WORK TASK — In the output, include exactly the lines from the beginning of the records up to and including the one that contains "position: absolute;", and leave out the pictures.
BEGIN EXTRACTED DATA
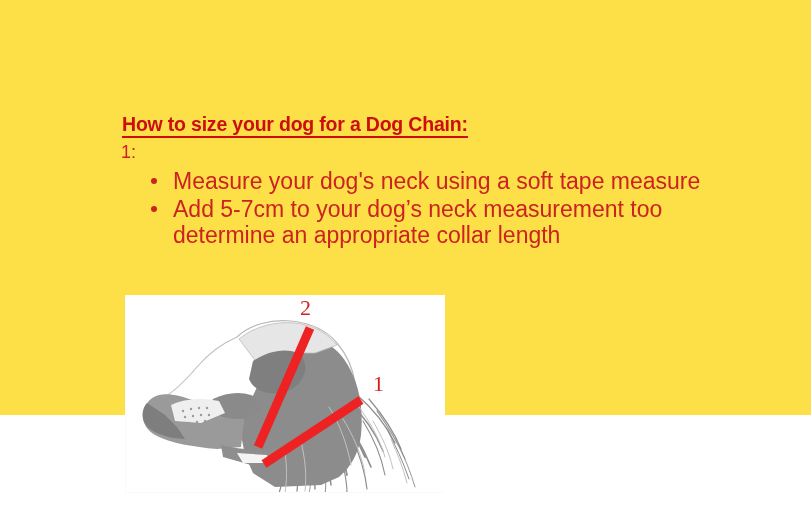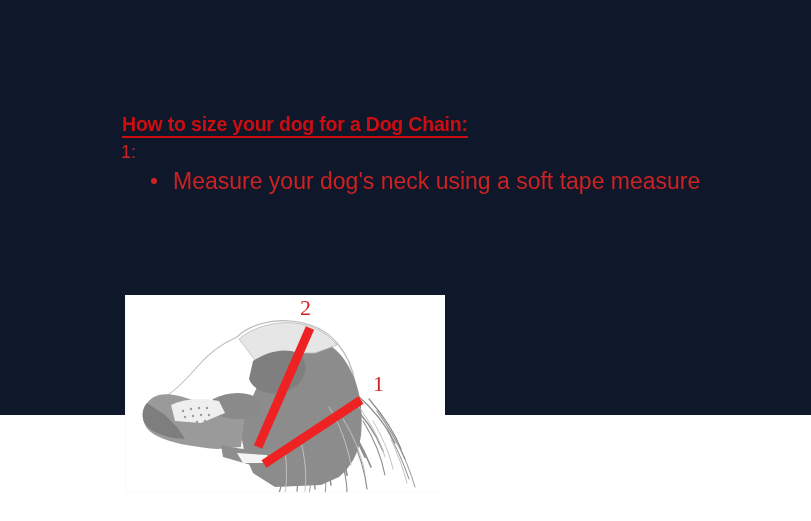--- a/index.html
+++ b/index.html
@@ -11,21 +11,21 @@
     width: 811px;
     height: 521px;
     overflow: hidden;
     font-family: "Liberation Sans", sans-serif;
     -webkit-font-smoothing: antialiased;
   }
   .page {
     position: relative;
     width: 811px;
     height: 415px;
-    background: #0f172a;
+    background: #fde047;
   }
 
   
   .heading {
     position: absolute;
     left: 122px;
     top: 113px;
     font-size: 19.5px;
     font-weight: bold;
     color: #cc0e11;
@@ -121,20 +121,24 @@
 <div class="page">
 
   <div class="heading">How to size your dog for a Dog Chain:</div>
 
   <div class="step-line">1:</div>
 
   <ul class="bullets">
     <li>
       <span class="disc"></span>
       <span class="btext">Measure your dog's neck using a soft tape measure</span>
+    </li>
+    <li>
+      <span class="disc"></span>
+      <span class="btext">Add 5-7cm to your dog’s neck measurement too determine an appropriate collar length</span>
     </li>
   </ul>
 
   <div class="illustration">
 
     <svg width="320" height="198" viewBox="0 0 320 198">
 
       <g>
         <path d="M112 42 C124 30 146 24 166 26 C186 28 202 36 212 48
                  C222 60 228 74 230 88" fill="none" stroke="#b9b9b9" stroke-width="1.2"></path>

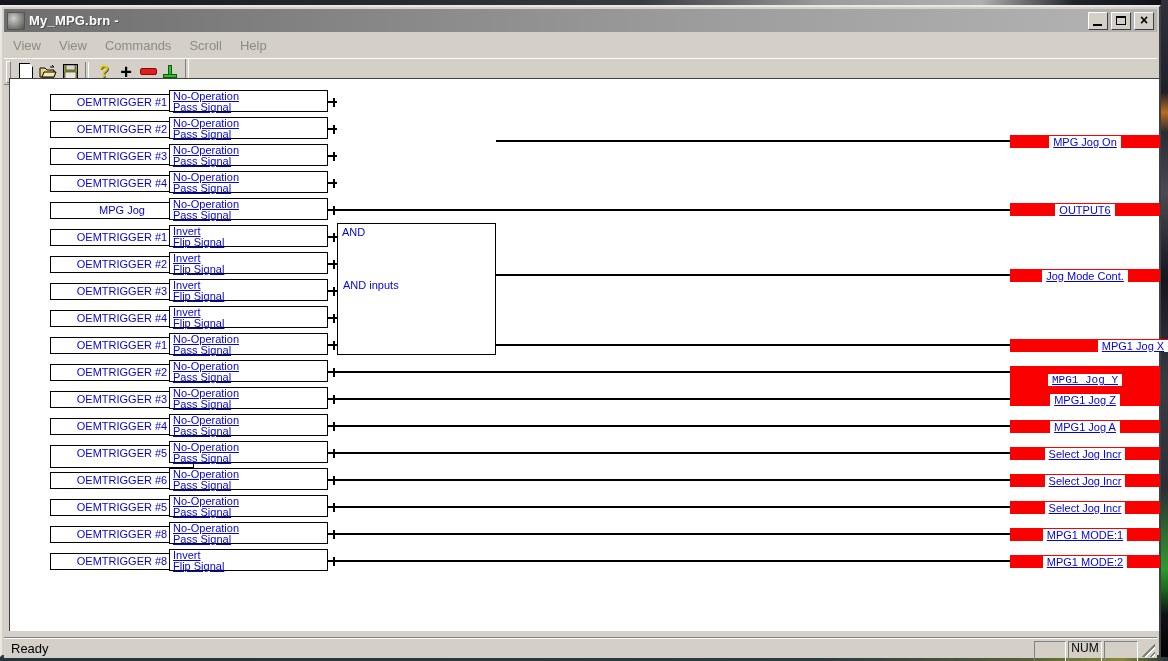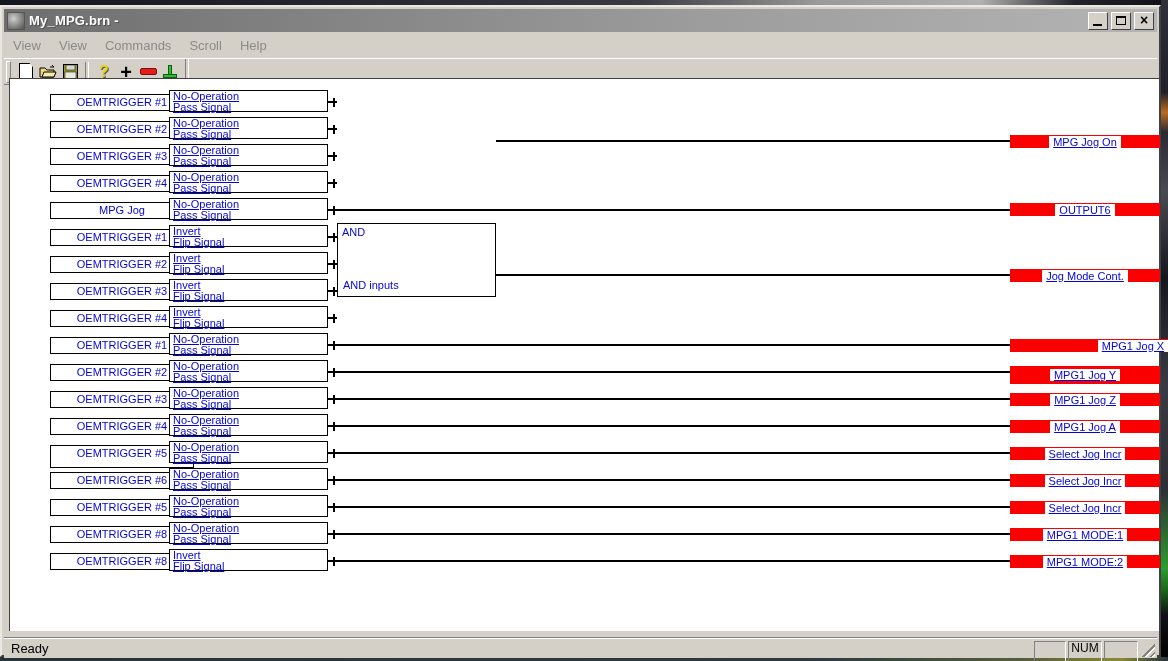--- a/index.html
+++ b/index.html
@@ -320,34 +320,34 @@
       <div class="wire" style="left: 165px; top: 557px; width: 2px; height: 9px;"></div>
       <div class="wire" style="left: 328px; top: 560px; width: 682px; height: 2px;"></div>
       <div class="wire" style="left: 333px; top: 557px; width: 2px; height: 9px;"></div>
       <div class="blk inblk" style="left: 16px; top: 553px; width: 144px; height: 17px;">OEMTRIGGER #8</div>
       <div class="blk opblk" style="left: 169px; top: 549px; width: 159px; height: 22px;">
         <span>Invert</span>
         <span>Flip Signal</span>
       </div>
       <div class="wire" style="left: 496px; top: 140px; width: 514px; height: 2px;"></div>
       <div class="wire" style="left: 496px; top: 274px; width: 514px; height: 2px;"></div>
-      <div class="blk gate" style="left: 337px; top: 223px; width: 159px; height: 74px;">AND<span class="sub">AND inputs</span></div>
+      <div class="blk gate" style="left: 337px; top: 223px; width: 159px; height: 132px;">AND<span class="sub">AND inputs</span></div>
       <div class="bar" style="top: 135px; height: 13px;">
         <span>MPG Jog On</span>
       </div>
       <div class="bar" style="top: 203px; height: 13px;">
         <span>OUTPUT6</span>
       </div>
       <div class="bar" style="top: 269px; height: 13px;">
         <span>Jog Mode Cont.</span>
       </div>
       <div class="bar" style="top: 339px; height: 13px; padding-left: 48px;">
         <span>MPG1 Jog X</span>
       </div>
-      <div class="bar" style="top: 366px; height: 18px;">
+      <div class="bar" style="top: 366px; height: 28px; font-family: Liberation Mono, monospace;">
         <span>MPG1 Jog Y</span>
       </div>
       <div class="bar" style="top: 393px; height: 13px;">
         <span>MPG1 Jog Z</span>
       </div>
       <div class="bar" style="top: 420px; height: 13px;">
         <span>MPG1 Jog A</span>
       </div>
       <div class="bar" style="top: 447px; height: 13px;">
         <span>Select Jog Incr</span>

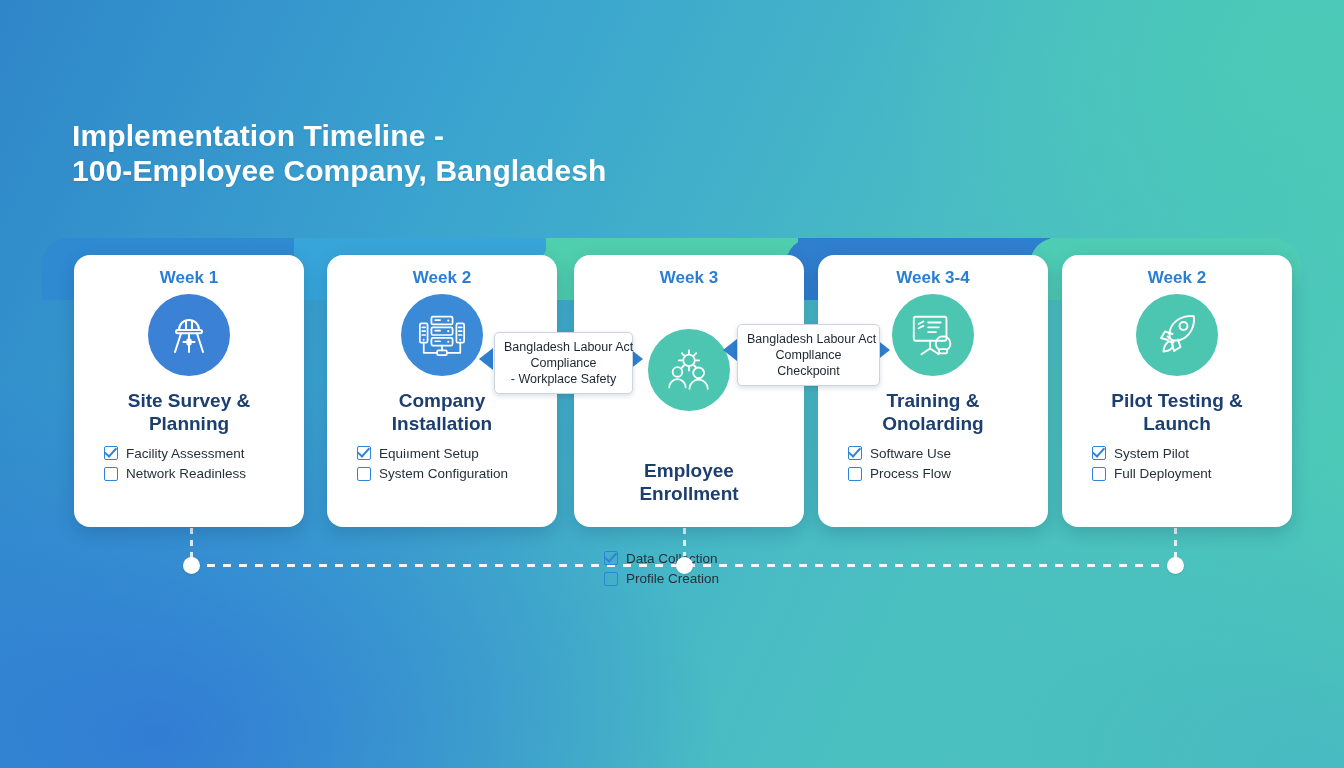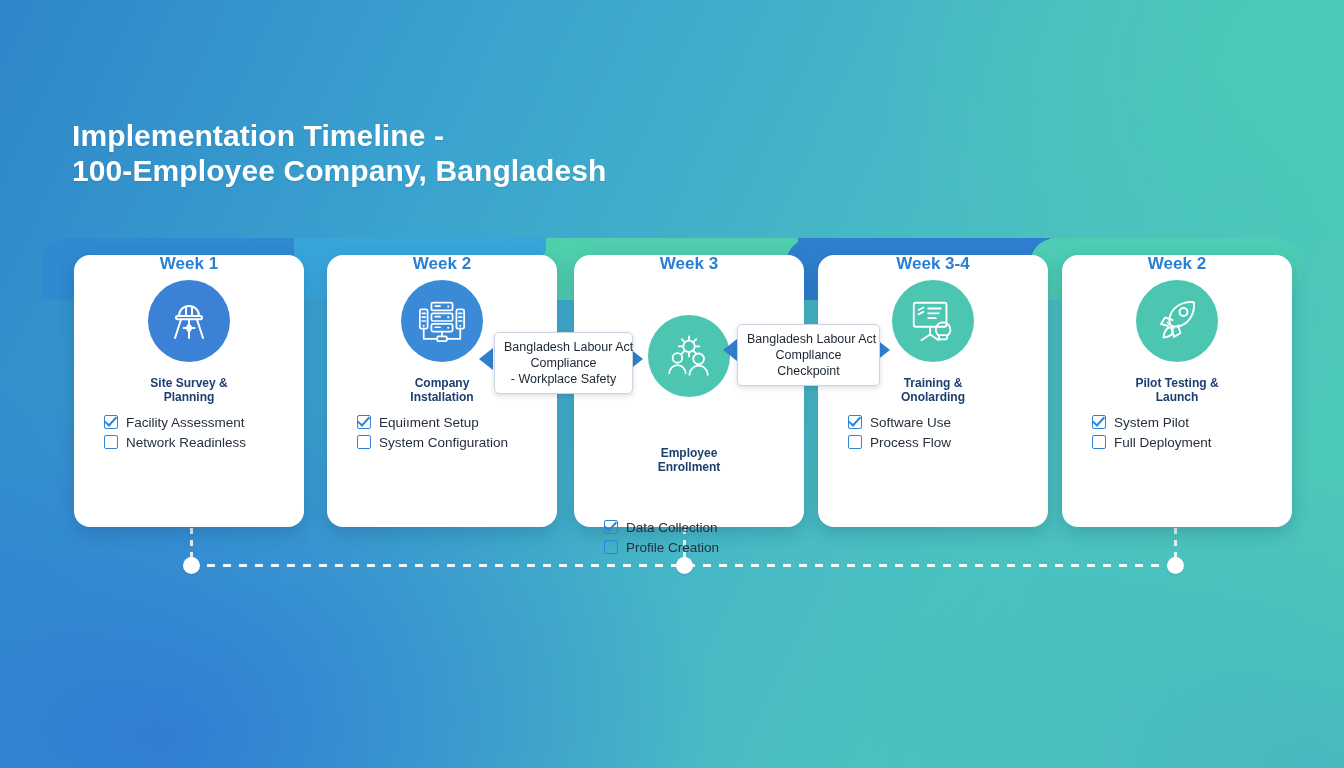--- a/index.html
+++ b/index.html
@@ -113,20 +113,21 @@
     top: 255px;
     width: 230px;
     height: 272px;
     background: #ffffff;
     border-radius: 16px;
     box-shadow: 0 6px 18px rgba(16,40,80,0.20);
     z-index: 4;
     display: flex;
     flex-direction: column;
     align-items: center;
+    padding-top: 14px;
     box-sizing: border-box;
   }
   .week-label {
     color: #2a7fd4;
     font-size: 17px;
     font-weight: bold;
     line-height: 1;
     margin-bottom: 8px;
   }
   .icon-circle {
@@ -135,35 +136,35 @@
     border-radius: 50%;
     display: flex;
     align-items: center;
     justify-content: center;
     margin-bottom: 14px;
     flex: none;
   }
   .icon-circle svg { display: block; }
   .card-title {
     color: #1c3f70;
-    font-size: 12px;
+    font-size: 19px;
     font-weight: bold;
     line-height: 1.2;
     text-align: center;
     margin-bottom: 10px;
     padding: 0 8px;
   }
   .checklist {
     width: 100%;
     padding-left: 30px;
     box-sizing: border-box;
   }
   .check-row {
     display: flex;
-    align-items: flex-start;
+    align-items: center;
     gap: 8px;
     margin-bottom: 5px;
   }
   .check-box {
     width: 14px;
     height: 14px;
     border: 1.7px solid #2f84d8;
     border-radius: 2px;
     position: relative;
     flex: none;

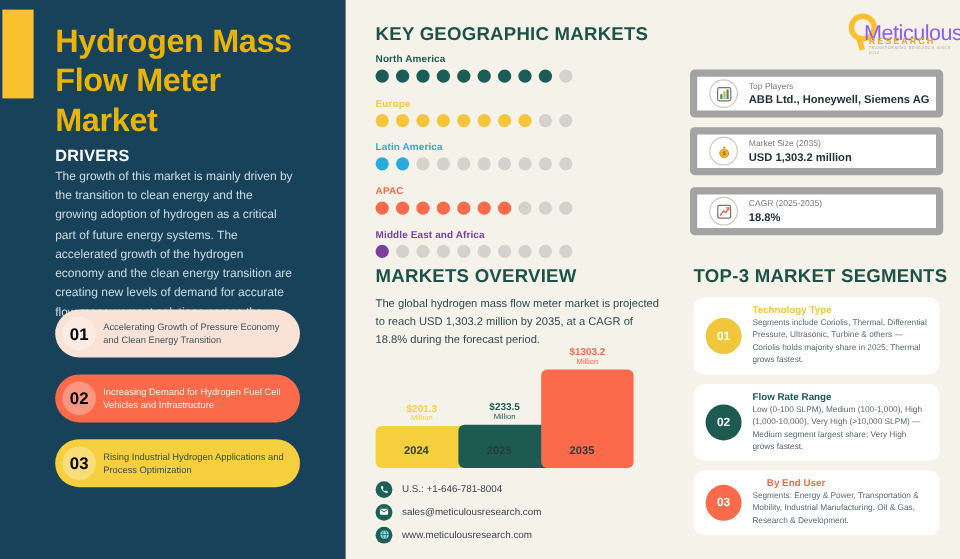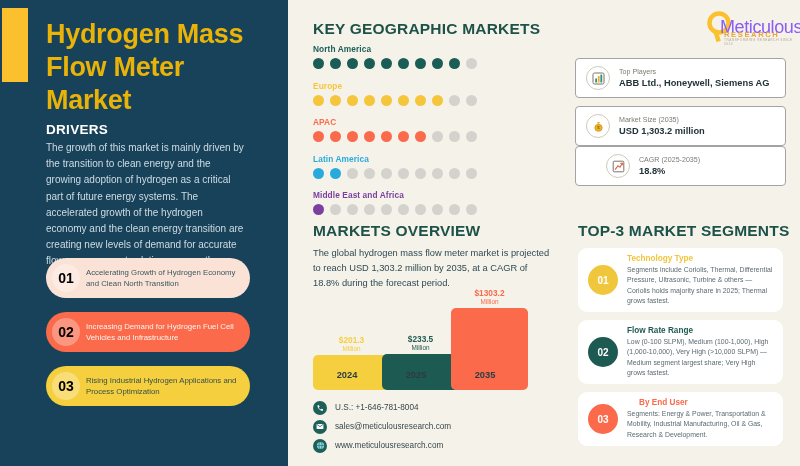--- a/index.html
+++ b/index.html
@@ -83,21 +83,21 @@
     width:14px; height:14px; border-radius:50%; background:#1d6058;
     display:flex; align-items:center; justify-content:center;
     margin-right:8px; flex:0 0 14px;
   }
   .cicon svg{ display:block; }
   .ctext{ font-size:8.2px; color:#39474c; }
 
   
   .stat-card{
     position:absolute; left:575px; width:211px; height:40px;
-    background:#ffffff; border:1px solid #a3a3a3; border-radius:4px;
+    background:#ffffff; border:6px solid #a3a3a3; border-radius:4px;
     display:flex; align-items:center;
   }
   .stat-icon{
     width:24px; height:24px; border-radius:50%;
     border:1px solid #cfcabc; margin-left:10px; margin-right:9px;
     display:flex; align-items:center; justify-content:center; flex:0 0 24px;
   }
   .stat-lab{ font-size:7.1px; color:#7b7a73; margin-bottom:2px; }
   .stat-val{ font-size:9.3px; font-weight:bold; color:#23333a; }
 
@@ -136,21 +136,21 @@
   <div class="yellow-accent"></div>
   <div class="title">Hydrogen Mass Flow Meter Market</div>
   <div class="drivers-head">DRIVERS</div>
   <div class="drivers-body">The growth of this market is mainly driven by the transition to clean energy and the growing adoption of hydrogen as a critical part of future energy systems. The accelerated growth of the hydrogen economy and the clean energy transition are creating new levels of demand for accurate flow measurement solutions across the whole hydrogen value chain.</div>
 
   <div class="driver-card dc1">
     <div class="numwrap">
       <div class="num-halo"></div>
         <span>01</span>
     </div>
-    <div class="txt">Accelerating Growth of Hydrogen Economy and Clean North Transition</div>
+    <div class="txt">Accelerating Growth of Pressure Economy and Clean Energy Transition</div>
   </div>
   <div class="driver-card dc2">
     <div class="numwrap">
       <div class="num-halo"></div>
         <span>02</span>
     </div>
     <div class="txt">Increasing Demand for Hydrogen Fuel Cell Vehicles and Infrastructure</div>
   </div>
   <div class="driver-card dc3">
     <div class="numwrap">
@@ -197,44 +197,44 @@
         <div class="dot" style="background: rgb(245, 198, 60);"></div>
         <div class="dot" style="background: rgb(245, 198, 60);"></div>
         <div class="dot" style="background: rgb(245, 198, 60);"></div>
         <div class="dot" style="background: rgb(245, 198, 60);"></div>
         <div class="dot" style="background: rgb(245, 198, 60);"></div>
         <div class="dot"></div>
         <div class="dot"></div>
       </div>
     </div>
     <div class="geo-row">
-      <div class="geo-label" style="color: rgb(250, 106, 75);">APAC</div>
-      <div class="dots">
-        <div class="dot" style="background: rgb(250, 106, 75);"></div>
-        <div class="dot" style="background: rgb(250, 106, 75);"></div>
-        <div class="dot" style="background: rgb(250, 106, 75);"></div>
-        <div class="dot" style="background: rgb(250, 106, 75);"></div>
-        <div class="dot" style="background: rgb(250, 106, 75);"></div>
-        <div class="dot" style="background: rgb(250, 106, 75);"></div>
-        <div class="dot" style="background: rgb(250, 106, 75);"></div>
-        <div class="dot"></div>
-        <div class="dot"></div>
-        <div class="dot"></div>
-      </div>
-    </div>
-    <div class="geo-row">
       <div class="geo-label" style="color: rgb(41, 170, 221);">Latin America</div>
       <div class="dots">
         <div class="dot" style="background: rgb(41, 170, 221);"></div>
         <div class="dot" style="background: rgb(41, 170, 221);"></div>
         <div class="dot"></div>
         <div class="dot"></div>
         <div class="dot"></div>
         <div class="dot"></div>
         <div class="dot"></div>
+        <div class="dot"></div>
+        <div class="dot"></div>
+        <div class="dot"></div>
+      </div>
+    </div>
+    <div class="geo-row">
+      <div class="geo-label" style="color: rgb(250, 106, 75);">APAC</div>
+      <div class="dots">
+        <div class="dot" style="background: rgb(250, 106, 75);"></div>
+        <div class="dot" style="background: rgb(250, 106, 75);"></div>
+        <div class="dot" style="background: rgb(250, 106, 75);"></div>
+        <div class="dot" style="background: rgb(250, 106, 75);"></div>
+        <div class="dot" style="background: rgb(250, 106, 75);"></div>
+        <div class="dot" style="background: rgb(250, 106, 75);"></div>
+        <div class="dot" style="background: rgb(250, 106, 75);"></div>
         <div class="dot"></div>
         <div class="dot"></div>
         <div class="dot"></div>
       </div>
     </div>
     <div class="geo-row">
       <div class="geo-label" style="color: rgb(123, 63, 160);">Middle East and Africa</div>
       <div class="dots">
         <div class="dot" style="background: rgb(123, 63, 160);"></div>
         <div class="dot"></div>
@@ -324,21 +324,21 @@
       <ellipse cx="6.5" cy="7.8" rx="3.7" ry="3.5" fill="#f0b323" stroke="#c98c12" stroke-width="0.7"></ellipse>
       <text x="6.5" y="9.4" font-size="4.4" fill="#8a5f08" text-anchor="middle" font-family="Liberation Sans, sans-serif" font-weight="bold">$</text>
     </svg>
   </div>
   <div>
     <div class="stat-lab">Market Size (2035)</div>
     <div class="stat-val">USD 1,303.2 million</div>
   </div>
 </div>
 
-<div class="stat-card" style="top:146px;padding-left:20px;">
+<div class="stat-card" style="top:156px;">
   <div class="stat-icon">
     <svg width="13" height="13" viewBox="0 0 13 13">
       <rect x="1.2" y="1.2" width="10.6" height="10.6" rx="1" fill="none" stroke="#7a756a" stroke-width="1"></rect>
       <path d="M3 9.6 L6 5.8 L8 7.2 L10.2 3.4" fill="none" stroke="#e8624a" stroke-width="1.1"></path>
       <path d="M8.2 3.2 L10.4 3.2 L10.4 5.3" fill="none" stroke="#e8624a" stroke-width="1.1"></path>
     </svg>
   </div>
   <div>
     <div class="stat-lab">CAGR (2025-2035)</div>
     <div class="stat-val">18.8%</div>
END EXTRACTED DATA
ANSWER FOR THE TASK —
--- a/index.html
+++ b/index.html
@@ -11,21 +11,21 @@
     width: 811px;
     height: 521px;
     overflow: hidden;
     font-family: "Liberation Sans", sans-serif;
     -webkit-font-smoothing: antialiased;
   }
   .page {
     position: relative;
     width: 811px;
     height: 415px;
-    background: #0f172a;
+    background: #fde047;
   }
 
   
   .heading {
     position: absolute;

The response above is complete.